O forse no. Perché sono tanti ormai, in Francia, i luoghi di culto e i cimiteri cristiani profanati. Troppi, per pensare sempre a squilibrati o a balordi che si improvvisano vandali per passare il tempo. Nel 2014, secondo i dati del ministero dell’Interno francese, sono stati complessivamente censiti 807 attentati a luoghi di culto e a sepolture, e in 673 casi si è trattato di siti cristiani. In particolare, su 216 profanazioni di cimiteri, 206 riguardano quelli cristiani, e su 591 attacchi a luoghi di culto, quelli cristiani riguardano 467 casi. Prima di Castres, era toccato a sei piccoli cimiteri del Bessin, ma si viaggia ormai su una media di due episodi al giorno. Eppure, anche dopo i sanguinosi attentati di gennaio a Charlie Hebdo e all’Hyper Cacher, a tenere banco nelle cronache d’Oltralpe è stato a lungo il tema della “islamofobia”. Il Collectif contre l’islamophobie en France (Ccif), pur criticato dal premier Manuel Valls, da esponenti della gauche come Gilles Kepel e da commentatori autorevoli come Pascal Bruckner e Alain Finkielkraut, continua indefesso a lanciare allarmi su “atti islamofobi”, dati puntualmente in crescita ma che non risultano quasi mai dettagliati (ne ha parlato Mauro Zanon sul Foglio del 18 febbraio).

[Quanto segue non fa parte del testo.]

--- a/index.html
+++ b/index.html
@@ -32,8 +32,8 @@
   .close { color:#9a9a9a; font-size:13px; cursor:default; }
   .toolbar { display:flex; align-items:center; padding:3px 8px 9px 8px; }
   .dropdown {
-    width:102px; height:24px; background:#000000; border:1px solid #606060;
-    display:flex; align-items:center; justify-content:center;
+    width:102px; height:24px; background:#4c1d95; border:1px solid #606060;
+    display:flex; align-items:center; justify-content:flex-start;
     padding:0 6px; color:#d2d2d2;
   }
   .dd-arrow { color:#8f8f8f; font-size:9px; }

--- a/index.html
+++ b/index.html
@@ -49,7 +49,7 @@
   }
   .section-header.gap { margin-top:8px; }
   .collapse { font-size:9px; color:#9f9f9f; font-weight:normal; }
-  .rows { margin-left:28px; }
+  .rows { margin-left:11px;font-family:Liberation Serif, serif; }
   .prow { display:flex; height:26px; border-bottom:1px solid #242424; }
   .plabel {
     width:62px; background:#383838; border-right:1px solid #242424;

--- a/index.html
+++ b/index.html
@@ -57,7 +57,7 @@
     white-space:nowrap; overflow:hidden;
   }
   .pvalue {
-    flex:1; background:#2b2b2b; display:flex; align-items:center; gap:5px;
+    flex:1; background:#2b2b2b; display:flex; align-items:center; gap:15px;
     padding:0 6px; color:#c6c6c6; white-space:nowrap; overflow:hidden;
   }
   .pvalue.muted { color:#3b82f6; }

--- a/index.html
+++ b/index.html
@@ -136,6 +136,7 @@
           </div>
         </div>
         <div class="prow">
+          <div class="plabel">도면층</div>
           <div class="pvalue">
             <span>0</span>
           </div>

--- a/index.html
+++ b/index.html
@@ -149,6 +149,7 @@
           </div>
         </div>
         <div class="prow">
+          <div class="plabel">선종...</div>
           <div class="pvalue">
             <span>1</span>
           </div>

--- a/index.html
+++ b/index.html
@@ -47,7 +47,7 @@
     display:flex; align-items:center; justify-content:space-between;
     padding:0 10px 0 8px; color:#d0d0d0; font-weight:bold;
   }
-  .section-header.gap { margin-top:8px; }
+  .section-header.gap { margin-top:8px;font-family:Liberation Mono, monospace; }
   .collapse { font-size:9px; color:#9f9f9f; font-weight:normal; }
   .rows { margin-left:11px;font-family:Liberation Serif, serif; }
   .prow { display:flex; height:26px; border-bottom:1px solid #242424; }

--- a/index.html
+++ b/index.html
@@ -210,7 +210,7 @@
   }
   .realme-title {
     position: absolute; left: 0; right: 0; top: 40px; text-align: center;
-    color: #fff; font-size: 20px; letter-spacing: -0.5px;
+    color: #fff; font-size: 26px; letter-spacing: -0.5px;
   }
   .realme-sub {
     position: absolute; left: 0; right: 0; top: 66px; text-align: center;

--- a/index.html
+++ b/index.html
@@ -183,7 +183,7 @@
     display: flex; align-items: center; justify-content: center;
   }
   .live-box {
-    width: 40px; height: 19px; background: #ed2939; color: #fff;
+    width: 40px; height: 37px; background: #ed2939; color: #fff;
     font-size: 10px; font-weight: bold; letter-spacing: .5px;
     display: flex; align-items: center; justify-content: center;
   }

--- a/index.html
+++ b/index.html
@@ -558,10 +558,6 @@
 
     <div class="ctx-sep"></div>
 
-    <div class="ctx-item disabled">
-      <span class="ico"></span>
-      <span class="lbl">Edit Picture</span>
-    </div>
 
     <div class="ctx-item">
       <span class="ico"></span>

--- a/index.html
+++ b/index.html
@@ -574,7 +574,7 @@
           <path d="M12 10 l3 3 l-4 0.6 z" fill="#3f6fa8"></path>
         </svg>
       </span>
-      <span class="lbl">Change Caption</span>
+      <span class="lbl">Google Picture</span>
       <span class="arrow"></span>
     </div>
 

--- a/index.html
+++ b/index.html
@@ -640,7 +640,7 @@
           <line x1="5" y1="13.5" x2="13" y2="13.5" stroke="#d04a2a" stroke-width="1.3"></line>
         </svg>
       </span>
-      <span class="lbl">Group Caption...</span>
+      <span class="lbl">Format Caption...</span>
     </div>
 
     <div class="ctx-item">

A essere palesemente in crescita sono invece gli atti ostili contro luoghi cristiani. Stavolta, dopo l’attacco al cimitero di Castres e prima di sapere chi fosse il responsabile, si era sentito in dovere di intervenire il presidente François Hollande, che aveva condannato la devastazione “con la massima fermezza” parlando per la prima volta di offesa a “tombe cristiane”: un modo di fare ammenda – si chiede il Figaro nella pagina dedicata ieri alle “profanazioni invisibili” sofferte dai luoghi cristiani di Francia – perché in precedenza il governo è rimasto “piuttosto silenzioso quando la fede cristiana è oggetto di insulti”, a differenza di quanto avviene nei casi riguardanti cimiteri ebraici e musulmani?
A questo proposito, il ministero dell’Interno dà in crescita anche le profanazioni dei luoghi israeliti: nel 2014, sessantuno sinagoghe, un centro comunitario, sei cimiteri e due monumenti sono stati oggetto di vandalismi, nel 2013 i casi erano stati ventisei Controtendenza, invece, per i siti musulmani: sessanta quelli colpiti nel corso del 2014, mentre nel 2013 erano stati settantacinque.
[**Video_box_2**]Nella sua inchiesta sul Figaro, la giornalista Stéphane Kovacs raccoglie le dichiarazioni di vari parroci che spiegano come l’emozione che fa seguito a ogni episodio di profanazione sia di breve durata, mentre prevale la tendenza a minimizzare da parte delle autorità municipali e della polizia. Che cosa saranno mai un po’ di ostie buttare per terra o rubate? si è sentita rispondere la Kovacs da parte di funzionari comunali e gendarmi contattati in giro per la Francia. Lo scorso 18 febbraio, un uomo è entrato nella basilica di Saint-Nicolas di Nantes e ha abbattuto un grande crocifisso per poi orinarci sopra. Sopreso dal sacrestano durante l’impresa, è riuscito a scappare. La procura di Nantes ha però fatto sapere che non si tratta di profanazione, perché non sono state lasciate “né scritte né dichiarazioni” (sic). L’idea, scrive la Kovacs, è che tutti hanno altro da fare piuttosto che “occuparsi di un tipo che ha pisciato in una chiesa”. Ma nella basilica si commenta tristemente che se fosse successo al Corano quello che è toccato al Crocifisso, le conseguenze sarebbero state diverse.